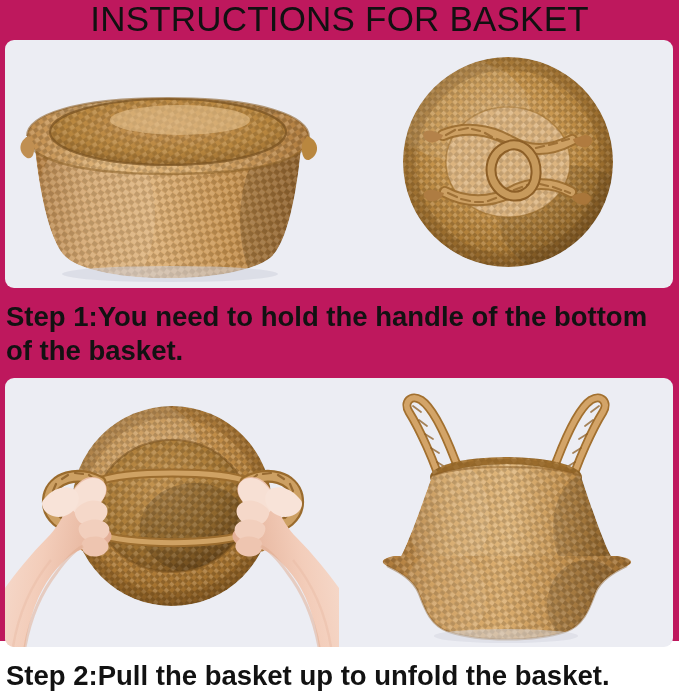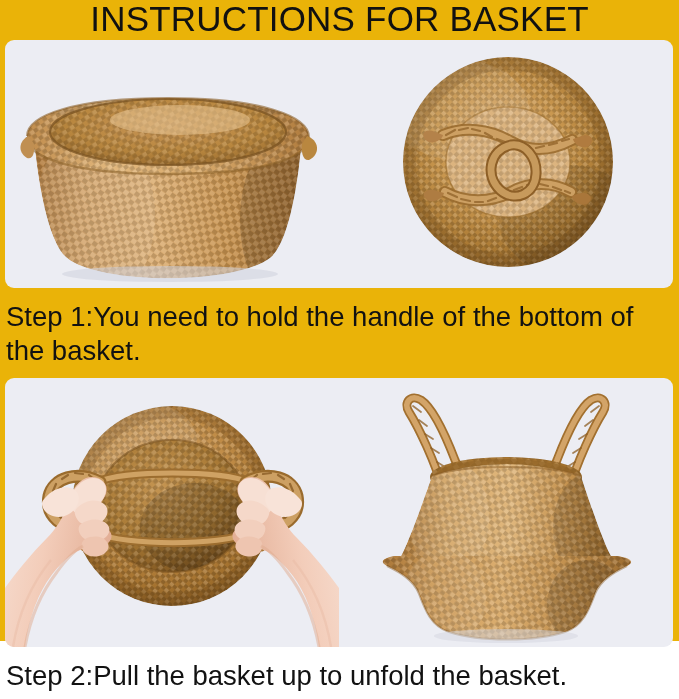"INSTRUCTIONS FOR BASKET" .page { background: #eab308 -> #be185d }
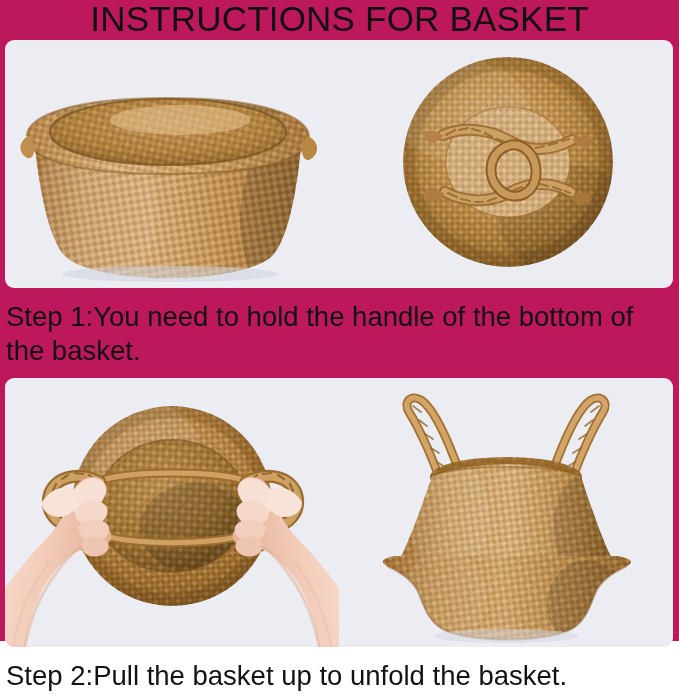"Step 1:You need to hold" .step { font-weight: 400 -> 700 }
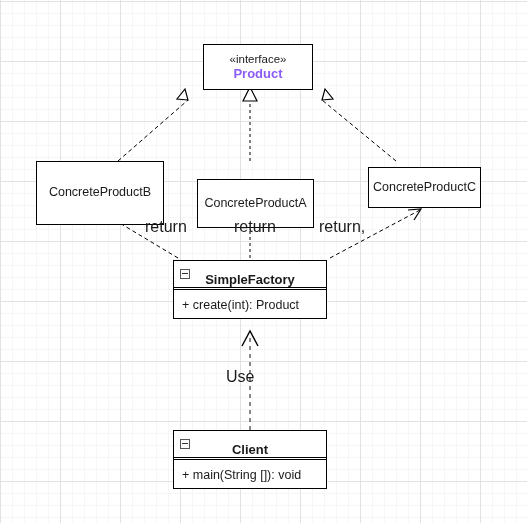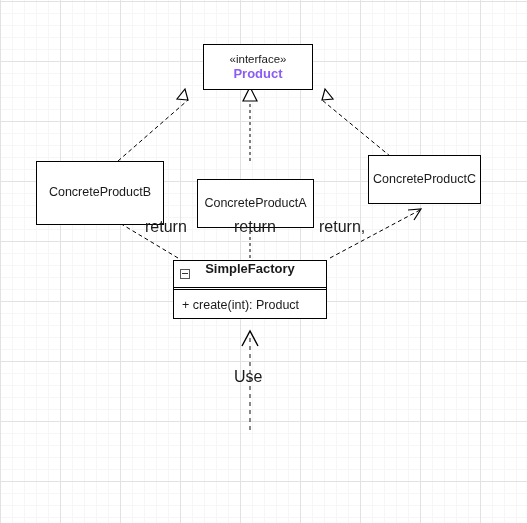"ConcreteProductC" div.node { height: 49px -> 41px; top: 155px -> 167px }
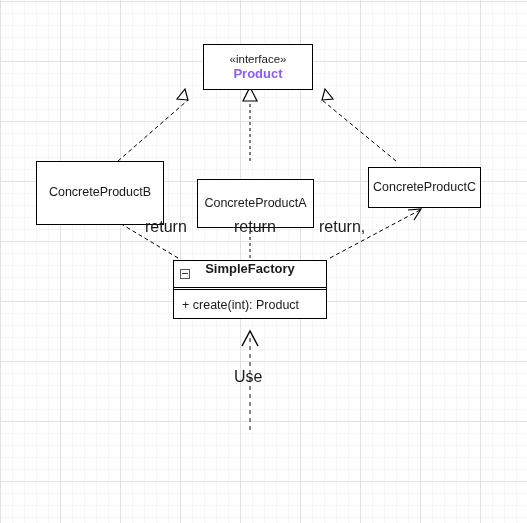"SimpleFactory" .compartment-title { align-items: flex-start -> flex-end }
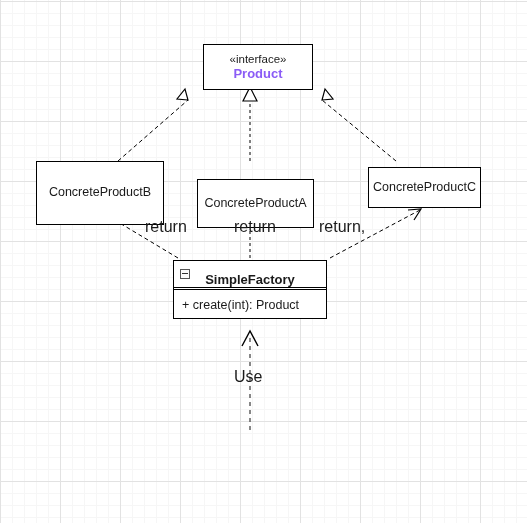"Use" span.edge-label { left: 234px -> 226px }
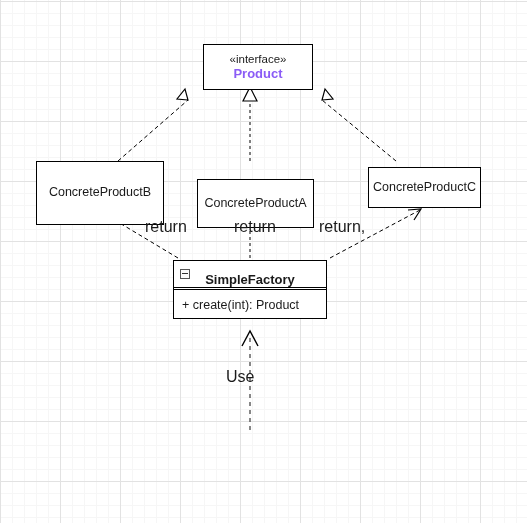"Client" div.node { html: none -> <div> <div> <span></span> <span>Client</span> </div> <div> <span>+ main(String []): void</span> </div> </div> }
------------------------------------------------------------
> **Assignment**:
Each entry should be transcribed exactly as given, with pictures omitted.

> **Task output**:
"INSTRUCTIONS FOR BASKET" .page { background: #eab308 -> #be185d }
"Step 1:You need to hold" .step { font-weight: 400 -> 700 }
"ConcreteProductC" div.node { height: 49px -> 41px; top: 155px -> 167px }
"SimpleFactory" .compartment-title { align-items: flex-start -> flex-end }
"Use" span.edge-label { left: 234px -> 226px }
"Client" div.node { html: none -> <div> <div> <span></span> <span>Client</span> </div> <div> <span>+ main(String []): void</span> </div> </div> }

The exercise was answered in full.